## Exercise goal
Exactly the lines from the one containing "2003-07, outer, dark" to the last line of the records, inclusive, are to be transcribed; include no others.

[Stored entries]
──────
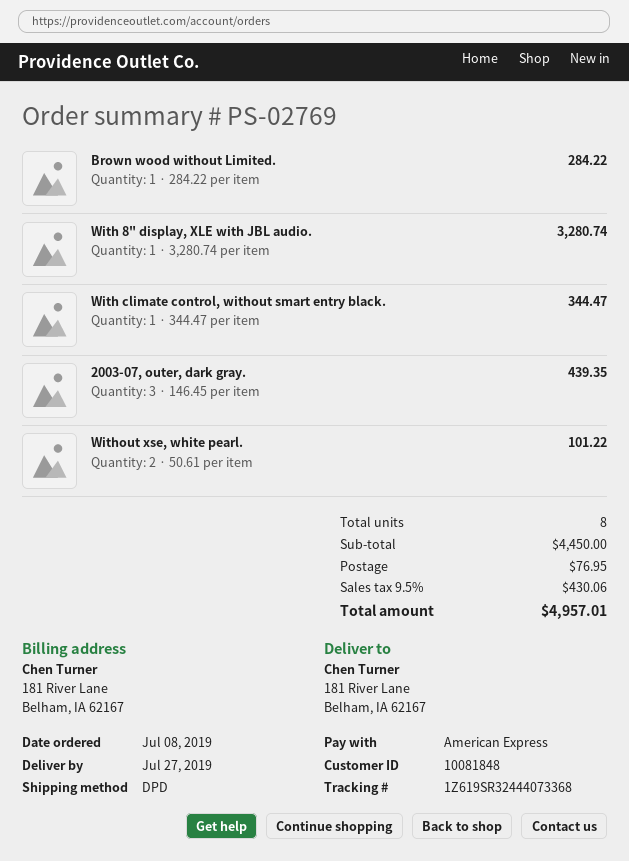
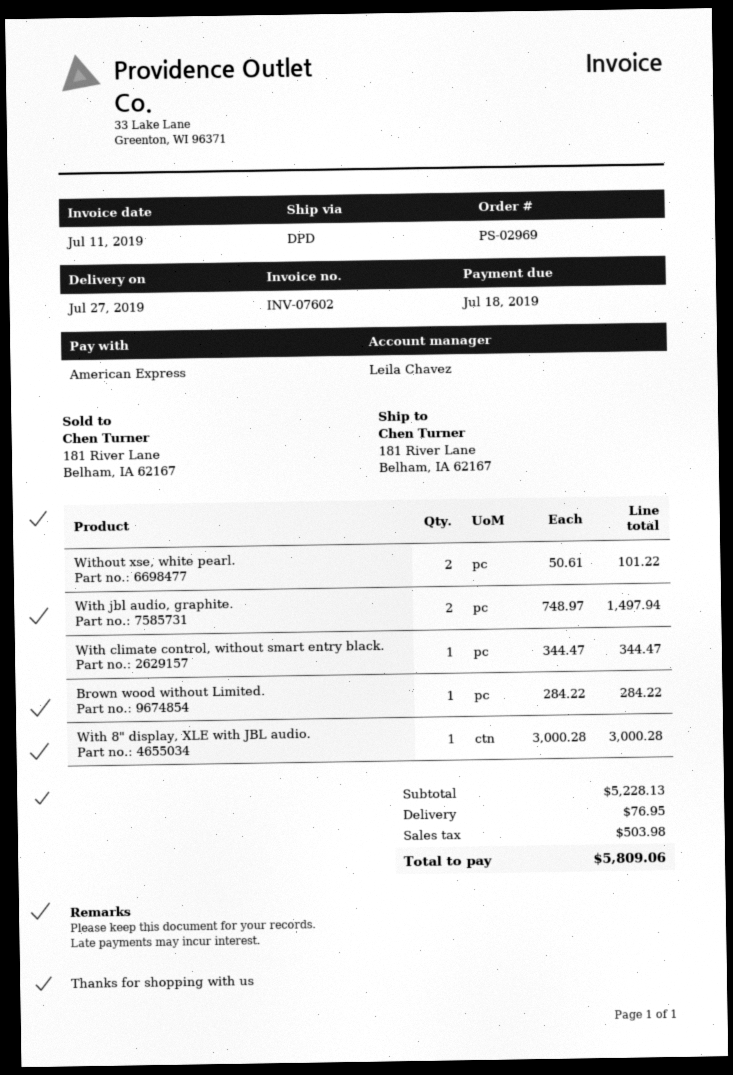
order number: PS-02769 -> PS-02969
With 8" display, XLE with JBL audio.: 1 x 3280.74 = 3280.74 -> 1 x 3000.28 = 3000.28
2003-07, outer, dark gray.: 3 x 146.45 = 439.35 -> none
With jbl audio, graphite.: none -> 2 x 748.97 = 1497.94
subtotal: 4450.00 -> 5228.13
tax: 430.06 -> 503.98
total: 4957.01 -> 5809.06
──────
## Task output
2003-07, outer, dark gray.: 3 x 146.45 = 439.35 -> none
With jbl audio, graphite.: none -> 2 x 748.97 = 1497.94
subtotal: 4450.00 -> 5228.13
tax: 430.06 -> 503.98
total: 4957.01 -> 5809.06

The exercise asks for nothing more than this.